Linus Carl Pauling (born February 28, 1901 in Portland , Oregon , † August 19, 1994 in Big Sur , California ) was an American chemist . He received the Nobel Prize in Chemistry in 1954 for his research on the nature of chemical bonds and their application in elucidating the structure of complex substances. In 1963 he received the Nobel Peace Prize for his great commitment retrospectively for 1962 as a special award for his work against nuclear weapon tests . Along with the physicist and chemist Marie Curie, Pauling is the only winner of two different Nobel Prizes to date.

Life

The first years

Hermann Heinrich Wilhelm Pauling, Linus Pauling's father, around 1900

Pauling was born in Portland , Oregon in 1901 . His father, Hermann Heinrich Wilhelm Pauling, a pharmacist whose parents immigrated from Freiburg im Breisgau , moved with his family from one city to the other between 1903 and 1909 and returned with her to Portland last year. Even as a child, Pauling was an insatiable reader . At one point his father even wrote a letter to a local newspaper asking for suggestions for other books to study. In 1910 his father died of a ruptured stomach ulcer and left a woman with livelihood problems and now three half-orphans .

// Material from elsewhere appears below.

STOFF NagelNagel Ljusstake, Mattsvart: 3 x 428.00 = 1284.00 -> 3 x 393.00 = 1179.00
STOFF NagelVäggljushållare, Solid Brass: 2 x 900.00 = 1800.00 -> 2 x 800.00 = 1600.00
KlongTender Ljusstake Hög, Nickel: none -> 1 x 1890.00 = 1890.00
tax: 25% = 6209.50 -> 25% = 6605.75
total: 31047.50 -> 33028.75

While in high school , his school friend, Lloyd Jeffress, had a small chemistry lab in his bedroom. The experiments with Jeffress inspired Pauling to later become a chemist . Even during the high school Pauling went on chemical experiments and borrowed most of the equipment and materials from an abandoned steel factory near his grandfather worked as a night watchman at.

Pauling was a member of the Lutheran Church at a young age , but joined the Church of the Unitarian-Universalist Church at a mature age . As a member, he publicly confessed to being an atheist two years before his death.

College years

Pauling's graduation photo from Oregon College, 1922

At the age of 16, Pauling enrolled at the Oregon Agricultural College (OAC), now Oregon State University , in 1917 . He took mathematics, physics, and chemistry and worked to finance his studies while attending a variety of lectures at the same time.

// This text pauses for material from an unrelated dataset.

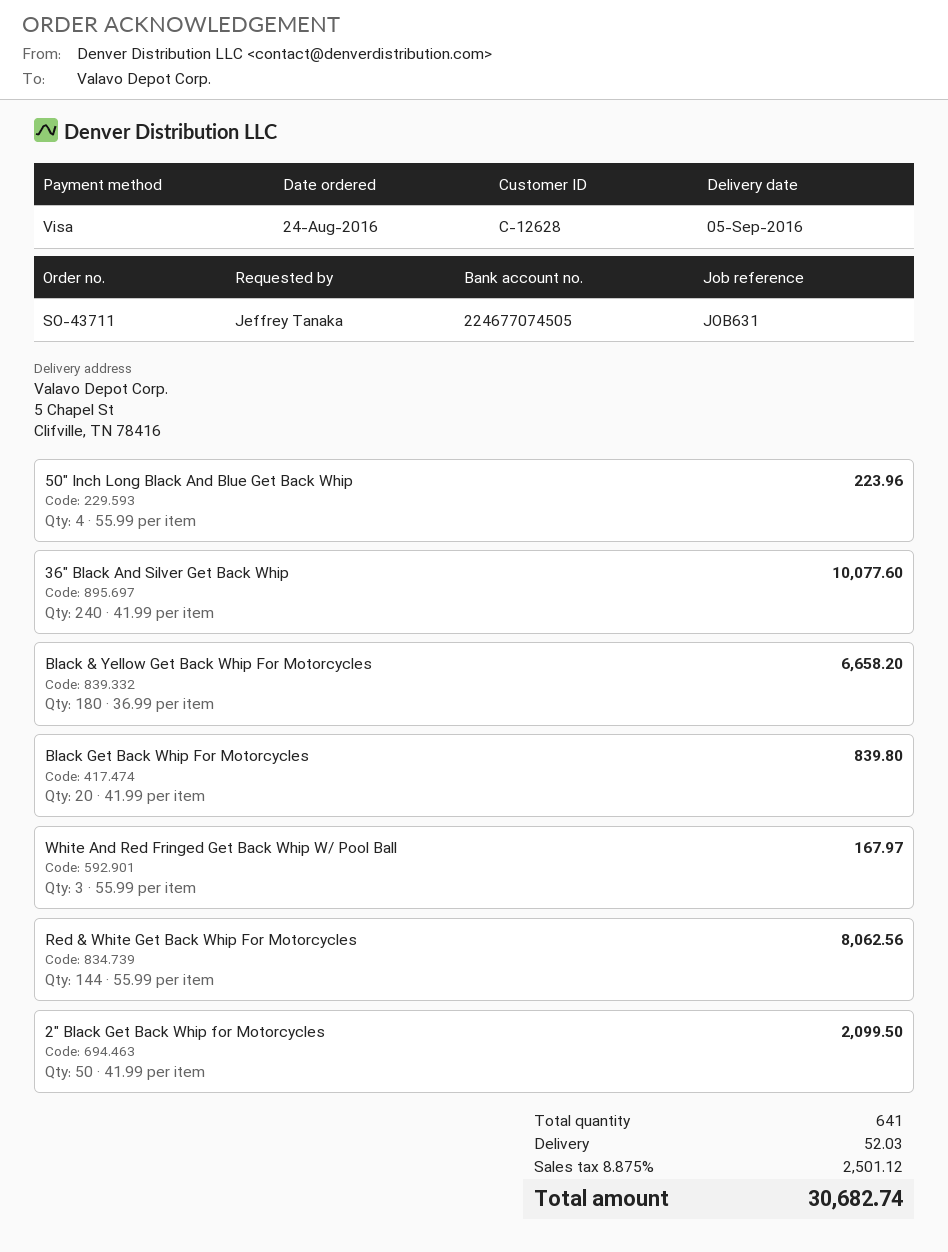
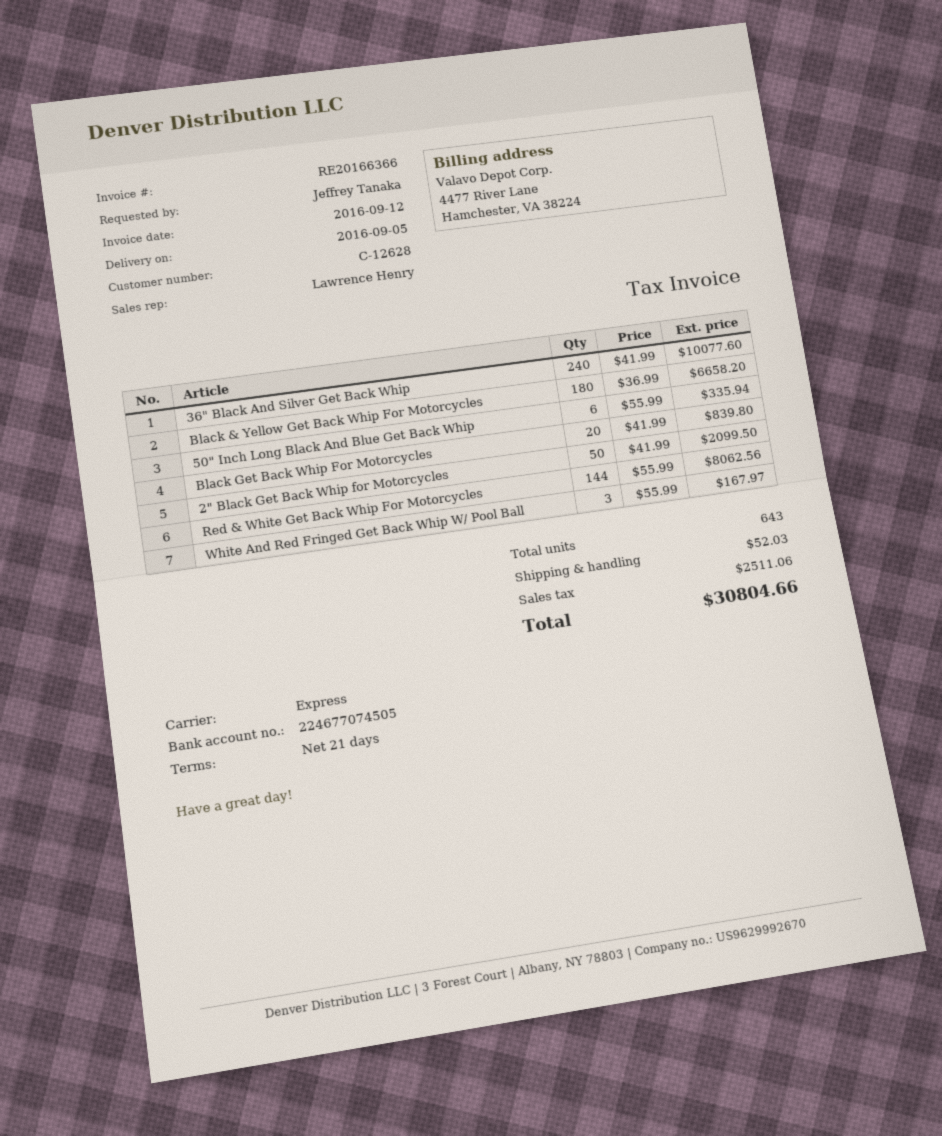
50" Inch Long Black And Blue Get Back Whip: 4 x 55.99 = 223.96 -> 6 x 55.99 = 335.94
total quantity: 641 -> 643
tax: 2501.12 -> 2511.06
total: 30682.74 -> 30804.66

In his final two years in college, Pauling learned the work of Gilbert N. Lewis and Irving Langmuir , who studied the electronic structure of atoms and the chemical bonds that enable them to form molecules . He decided to focus his research on how the physical and chemical properties of substances are related to their atomic structure. So he became a co-founder of a new science, quantum chemistry .

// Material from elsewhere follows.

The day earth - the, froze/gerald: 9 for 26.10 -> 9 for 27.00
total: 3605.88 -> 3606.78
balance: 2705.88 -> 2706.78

In his senior year of college, he met a fellow student Ava Helen Miller, and married her on June 17, 1923. The couple had three sons and a daughter.

In 1922 Pauling graduated from the OAC with a bachelor's degree in chemical engineering and began postgraduate studies in chemistry at Caltech in Pasadena, California . He used in his final research X-ray diffraction to crystal structures to determine. During his time at Caltech, he published seven papers on the crystal structures of minerals and received his doctorate in chemistry summa cum laude in 1925 .

Early scientific career

With the help of a Guggenheim grant , Pauling traveled to Europe in 1926 to study with Arnold Sommerfeld in Munich , Niels Bohr in Copenhagen and Erwin Schrödinger in Zurich . All three worked in the new field of quantum mechanics . Pauling had already dealt with quantum mechanics during his time at the OAC and now wanted to see whether they could help him understand his subject - the electronic structure of atoms and molecules.

He devoted the two years in Europe entirely to his work and decided that this should be the future focus of his research. This made him one of the first scientists in the field of quantum chemistry. In 1927 he took over an assistant professorship at Caltech for theoretical chemistry .

Pauling's career at Caltech began with five very productive years, during which he continued his X-ray studies on crystals and occupied himself with quantum mechanical calculations on atoms and molecules. During this time he published an estimated 50 articles. In 1929 he was appointed associate professor and in 1930 he was given a full professorship . In 1931 he received the Langmuir Prize from the American Society for Chemistry for the most significant work in the field of pure science by a person under the age of 30.

In the summer of 1930, Pauling traveled back to Europe to learn more about the use of electrons in diffraction studies, which were similar to his X-ray diffraction studies. Together with one of his students, LO Brockway , he built an electron diffraction instrument at Caltech and used it to study the molecular structure of a large number of chemical substances.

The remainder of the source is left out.